All of that to say: life is pretty damn good.
So what’s the problem? The problem is what my dad calls “The Crack of Doom”. Basically, anytime something really great happens I find myself on guard for The Crack of Doom – an equal and opposite reaction to the bad. A metaphysical law of sorts that is always looking to neutralize the good stuff with a healthy dose of bad. If I’m on my way to a dream vacation I worry about the plane crashing. A healthy pregnancy has to mean a terrible labor and delivery is in my future, right? I better save that awesome income because it could dry up any day now. And that sweet husband of mine… I better enjoy him before he dies in a fiery crash on the highway tomorrow. I can easily let myself spiral into a tailspin of fear and worry that usually involves a really gory scene of death, blood, and grocery carts filled with aluminum cans.
But I’m not here to share my deepest, darkest neurosis. I want to share what has helped, and still helps, me get over my fear of The Crack of Doom:
• Meditation. Through meditation I’ve learned that the Universe is all good and wants each and every one of us to create and make good. It’s woo-woo but I’ve found it to be true.
• Positive Visualization. I recently heard that fear and worry is a prayer for what you don’t want to happen. Why would you waste the energy on that!? So when I find myself on a path of negativity I say out loud “Stop it, Kathleen.” From there I force myself to replace the negative thought with the outcome I actually want to happen.
• Negative Visualization. Now, this sounds completely counter-productive but after reading A Guide to the Good Life: The Ancient Art of Stoic Joy I’ve learned how to use negative visualization to be grateful for what I’ve got right here, right now. I highly recommend the book to anyone who could use a philosophical dose of chill-the-eff-out.
• Choosing Wholeheartedness. Have you all heard of Brené Brown? If not, watch her TED talk on Vulnerability right now. Then read her book Daring Greatly. I promise it will change your life. Her work taught me that nothing is certain, and that’s okay. That vulnerability is the key to love and that you can’t be brave if you aren’t afraid.
• Asking “Is It True?” When I start freaking out over something that hasn’t even happened yet I’ll ask myself “Is it true?” The answer is almost always “no.” This simple question allows me to be present with the reality of whatever situation I’m in – which is usually pretty awesome.
Kathleen Shannon is the co-owner and creator of Braid Creative & Consulting – where she and her sister do branding and business visioning for graphic designers, photographers, coaches, and creatives. Kathleen also blogs about her life, work, and adventures at And Kathleen.
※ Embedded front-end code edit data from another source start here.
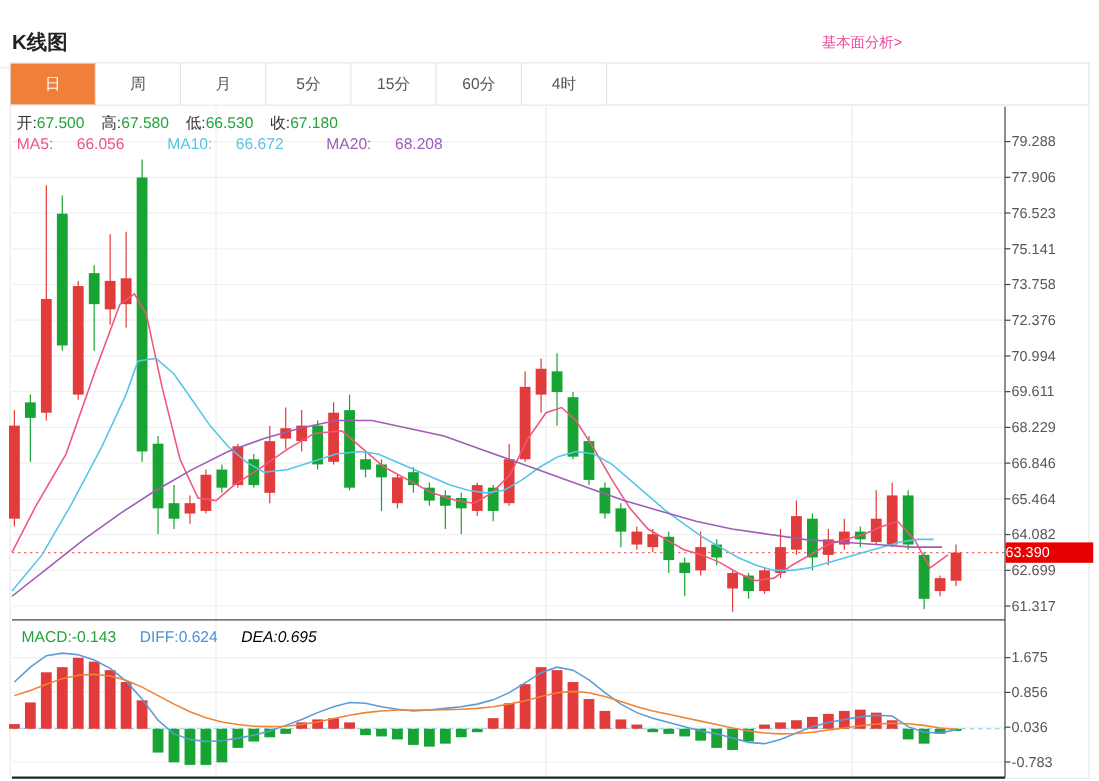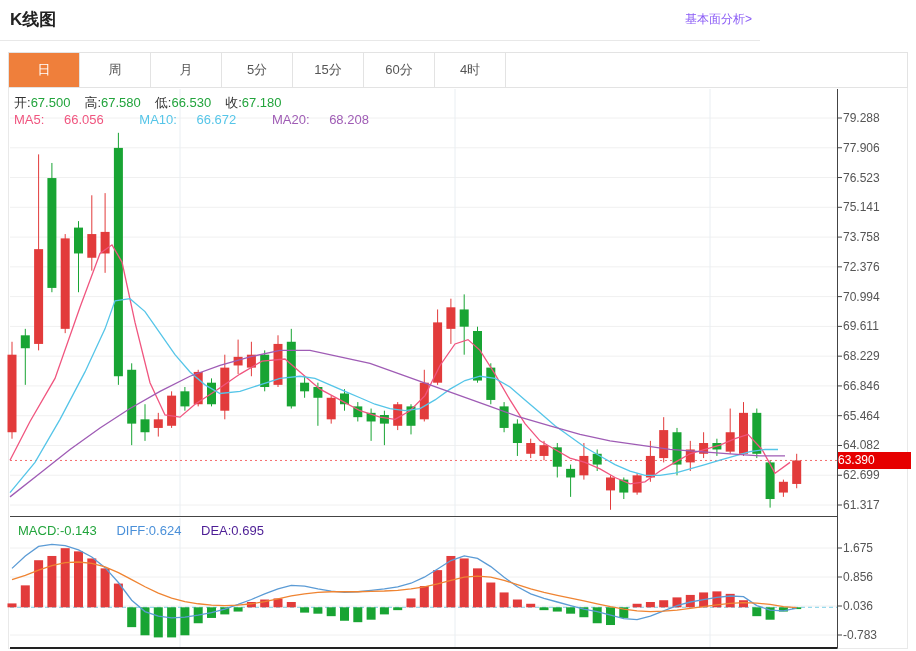--- a/index.html
+++ b/index.html
@@ -1,37 +1,37 @@
 <!DOCTYPE html>
 <html><head>
 <meta charset="utf-8">
 <style>
   html,body{margin:0;padding:0;background:#fff;}
   body{width:916px;height:651px;position:relative;overflow:hidden;
        font-family:"Liberation Sans","DejaVu Sans",sans-serif;color:#333;}
-  .header{position:absolute;left:0;top:0;width:760px;height:40px;border-bottom:1px solid #e8e8e8;}
+  .header{position:absolute;left:0;top:16px;width:760px;height:40px;border-bottom:1px solid #e8e8e8;}
   .title{position:absolute;left:10px;top:8px;font-size:17px;font-weight:bold;color:#222;}
-  .hlink{position:absolute;right:8px;top:11px;font-size:12px;color:#8b5cf6;text-decoration:none;cursor:pointer;}
+  .hlink{position:absolute;right:8px;top:11px;font-size:12px;color:#ec4899;text-decoration:none;cursor:pointer;font-family:Liberation Mono, monospace;}
   .tabbar{position:absolute;left:8px;top:52px;width:900px;height:36px;display:flex;
           border:1px solid #e3e3e3;box-sizing:border-box;background:#fff;}
   .tab{width:71px;height:100%;line-height:34px;text-align:center;font-size:13px;color:#555;
        border-right:1px solid #e3e3e3;cursor:pointer;box-sizing:border-box;background:#fff;}
   .tab.active{background:#ef7f3b;color:#fff;}
   .chart-frame{position:absolute;left:8px;top:88px;width:900px;height:561px;
                border:1px solid #e9e9e9;border-top:none;box-sizing:border-box;}
   svg{position:absolute;left:0;top:0;}
   .legend-ohlc{position:absolute;left:14px;top:94px;font-size:13px;white-space:nowrap;z-index:5;}
   .legend-ohlc .lab{color:#333;}
   .legend-ohlc .val{color:#22a43c;margin-right:14px;}
   .legend-ma{position:absolute;left:14px;top:112px;font-size:13px;white-space:nowrap;z-index:5;}
   .legend-ma span{margin-right:16px;}
   .ma5c{color:#f0557f;} .ma10c{color:#55c5e8;text-align:right;} .ma20c{color:#9f5cb5;text-align:center;}
   .legend-macd{position:absolute;left:18px;top:523px;font-size:13px;white-space:nowrap;z-index:5;}
   .legend-macd span{margin-right:16px;margin-top:32px;}
-  .macdc{color:#22a43c;} .diffc{color:#4a90d9;text-align:center;} .deac{color:#4c1d95;}
+  .macdc{color:#22a43c;} .diffc{color:#4a90d9;text-align:center;} .deac{color:#000000;font-style:italic;}
   .price-badge{position:absolute;left:838px;top:452px;width:73px;height:17px;background:#e60000;
                color:#fff;font-size:12px;line-height:17px;padding-left:0;box-sizing:border-box;z-index:6;}
 </style>
 </head>
 <body>
 
 <div class="header">
   <div class="title">K线图</div>
   <a class="hlink">基本面分析&gt;</a>
 </div>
Krystle: I have a tendency to look very “zen” to outsiders, but my head is swirling with the same terrible accidents and bloody endings that you mention. Meditation is a big one for me, but another thing I do is take “me time” when I’m slipping into the dark place. The rule for me time is that I can do whatever I want and not feel guilty. Recharging with my favorite Sudoku app or watching a Netflix series (involving the color orange) is my way of telling the Universe to simmer down.
Fear Confessions is a series of essays by creatives who share personal stories about facing their fears. It’s a celebration of vulnerability.